Sunday, April 28, 2013

THE CYCLIST (Bicycleran, 1987)

Introducing the great Nasim! The name means a breeze but he comes on like a storm! He's the man who stopped a train in India by staring at it! Who picked up two bulls in Pakistan with one finger! Actually, as Mohsem Makhmalbaf explains, he's a poor Afghan refugee in Iran desperate to raise money for his sick wife's hospital treatment. In his position there aren't many options. Makhmalbaf claims that the man's stunt -- seven days riding a bicycle non-stop in a public square hastily transformed into a mini-circus -- is based on a real event he saw as a youth. He also openly acknowledges his debt to the American movie They Shoot Horses, Don't They?, showing a dubbed clip from the picture on a local TV set. There may also be a less obvious debt to Masaki Kobayashi's Harakiri, given that Nasim's earlier attempt to raise money is a kind of suicide bluff. He's seen an old beggar put himself under the wheels of an idle truck, expecting to be noticed before it starts. The bum takes a bit of a beating but also gets some money for his trouble. Nasim just gets the beating. A more promising inspiration is the motorcycle stuntman who entertains crowds daily riding the walls of his dugout velodrome. In one of the movie's most impressive shots we see a spectator holding out paper money as the motorcyle man races around the walls, parallel to the ground, trying at every lap to snatch the money. He manages it but wipes out soon afterward. Nasim does nothing so dangerous, but his is a taxing endurance test, and one confused observer asks at his venue whether this is the place where someone's going to kill himself.

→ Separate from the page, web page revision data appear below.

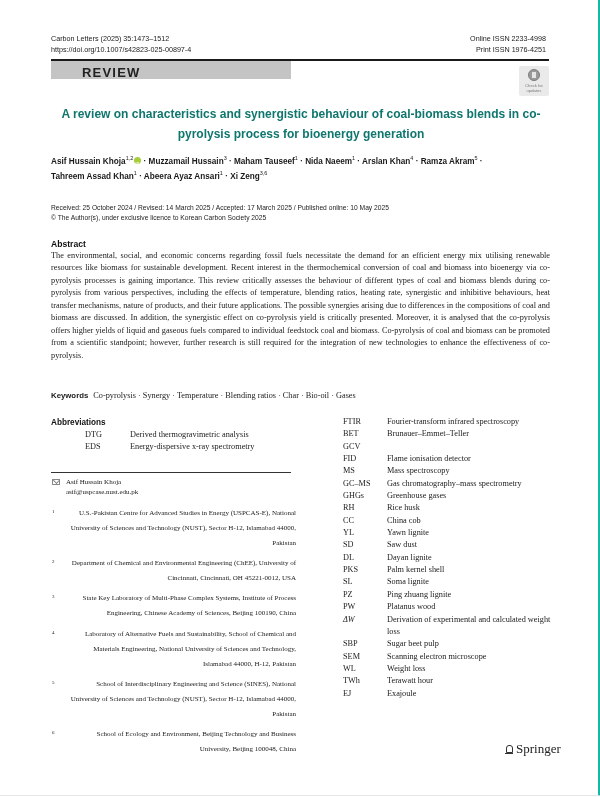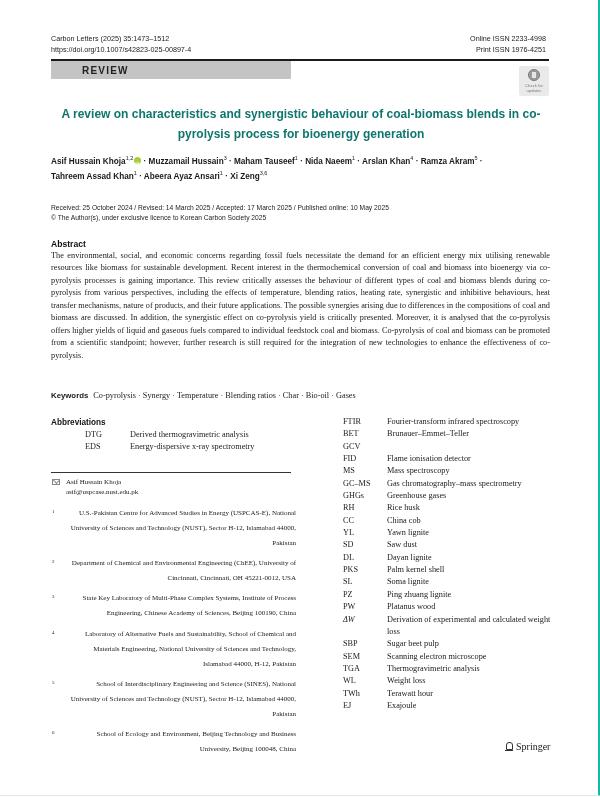--- a/index.html
+++ b/index.html
@@ -12,7 +12,7 @@
   .hdr-right { position: absolute; right: 52px; top: 33px; font-size: 7.2px; line-height: 11px; text-align: right; color: #222; }
   .rule-top { position: absolute; left: 51px; top: 59px; width: 498px; height: 1.5px; background: #1a1a1a; }
   .review-bar { position: absolute; left: 51px; top: 61px; width: 240px; height: 18px; background: #c4c4c4; }
-  .review-bar span { position: absolute; left: 7px; top: 4px; font-size: 10px; font-weight: bold; letter-spacing: 1.2px; color: #222; padding-left: 24px; }
+  .review-bar span { position: absolute; left: 7px; top: 4px; font-size: 13px; font-weight: bold; letter-spacing: 1.2px; color: #222; padding-left: 24px; }
 
   .check-badge { position: absolute; left: 519px; top: 66px; width: 30px; height: 30px; background: #eaeaea; border-radius: 2px; text-align: center; }
   .check-badge .circ { position: absolute; left: 9px; top: 3px; width: 12px; height: 12px; border-radius: 50%; background: #9a9a9a; border: 1px solid #7c7c7c; box-sizing: border-box; }

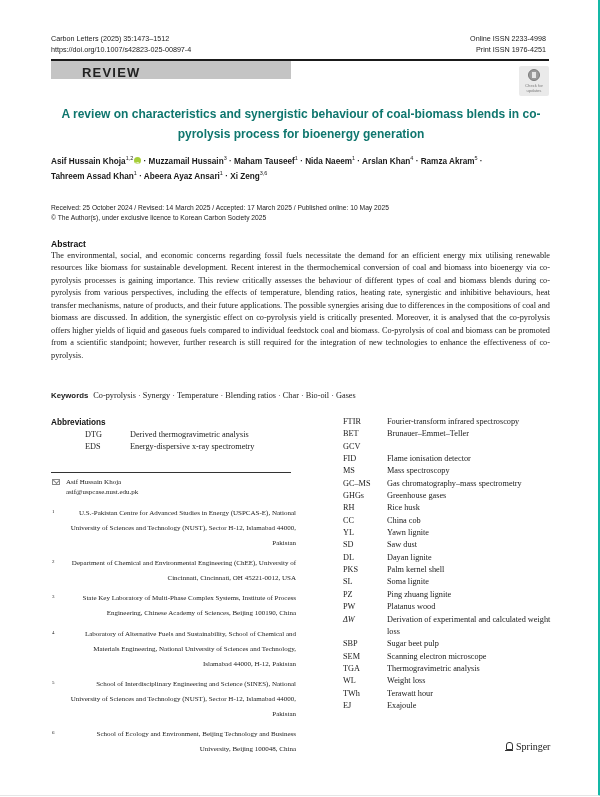--- a/index.html
+++ b/index.html
@@ -191,10 +191,6 @@
         <span class="v">Scanning electron microscope</span>
       </div>
       <div class="abbr-row">
-        <span class="k">TGA</span>
-        <span class="v">Thermogravimetric analysis</span>
-      </div>
-      <div class="abbr-row">
         <span class="k">WL</span>
         <span class="v">Weight loss</span>
       </div>

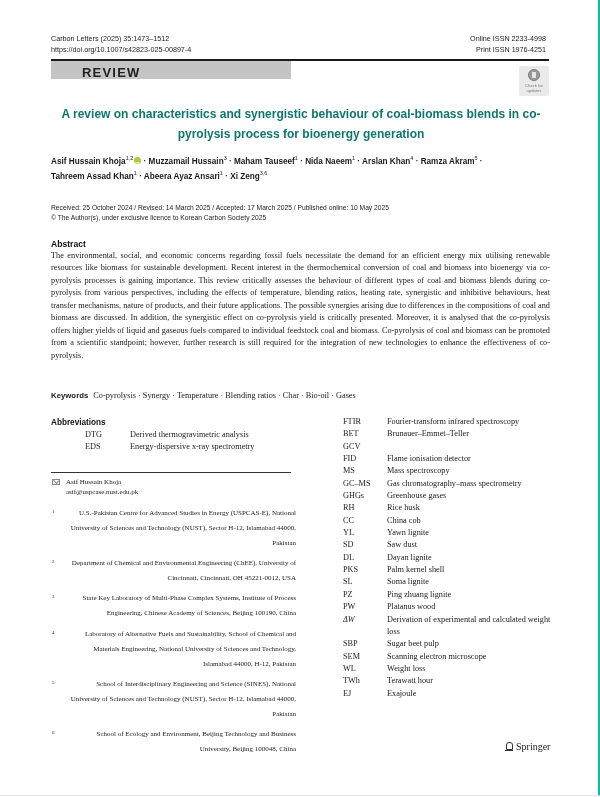--- a/index.html
+++ b/index.html
@@ -52,7 +52,7 @@
   .aff { position: relative; padding-left: 15px; margin-bottom: 5.2px; }
   .aff .n { position: absolute; left: 1px; top: -2px; font-size: 5px; }
 
-  .springer { position: absolute; left: 505px; top: 741px; font-size: 10px; color: #222; }
+  .springer { position: absolute; left: 505px; top: 741px; font-size: 13px; color: #222; }
   .springer .horse { display: inline-block; width: 8px; height: 9px; position: relative; vertical-align: -1px; margin-right: 3px; }
   .springer .horse::before { content: ""; position: absolute; left: 1px; top: 0; width: 5px; height: 6px; border: 0.8px solid #333; border-radius: 3px 3px 0 0; }
   .springer .horse::after { content: ""; position: absolute; left: 0; top: 7.5px; width: 8px; height: 1px; background: #333; }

There's something half-neorealist, half-Capraesque about Bicycleran as Nasim's stunt becomes an international controversy calling attention to the plight of jobless Afghan refugees in Iran. Different forces exert pressure to stop the stunt or draw crowds away -- employment agencies raise the daily wage offered to Afghan laborers from day to day -- while shadier characters wager on whether Nasim will finish and try to influence the result with firecrackers, nails under his tires, drugs, etc. In fact, he doesn't quite finish -- he collapses one night while the official observer is dozing off and an hooded ally takes his place for a while -- and finally doesn't quite know when to finish. In a bleak finish, the race seems to have obliterated Nasim's personality, while his original motive for the stunt has been rendered moot.

Bicycleran is most Capraesque in its melodramatic episodes when villains try to sabotage the stunt and in its elevation of Nasim into an Afghan-Iranian cinderella man, and is perhaps more evocatively than actually neorealist, insofar as neorealism as a cinematic movement had much to do with poor people and bicycles. But in a land where dance contests are probably illegal, Makhmalbaf has succeeded, for what it's worth, in translating the mock-epic despair of They Shoot Horses into an Iranian idiom. He also succeeded in making an often visually striking picture on an obviously limited budget. All the laps around tracks succeed as spectacle and symbol, and while this isn't exactly one of the great Iranian character studies, Makhmalbaf again proves that Iran's filmmakers, however disrespected by the clerico-political elite, are the country's best ambassadors, simply by portraying it, warts and all, as a modern nation of human beings.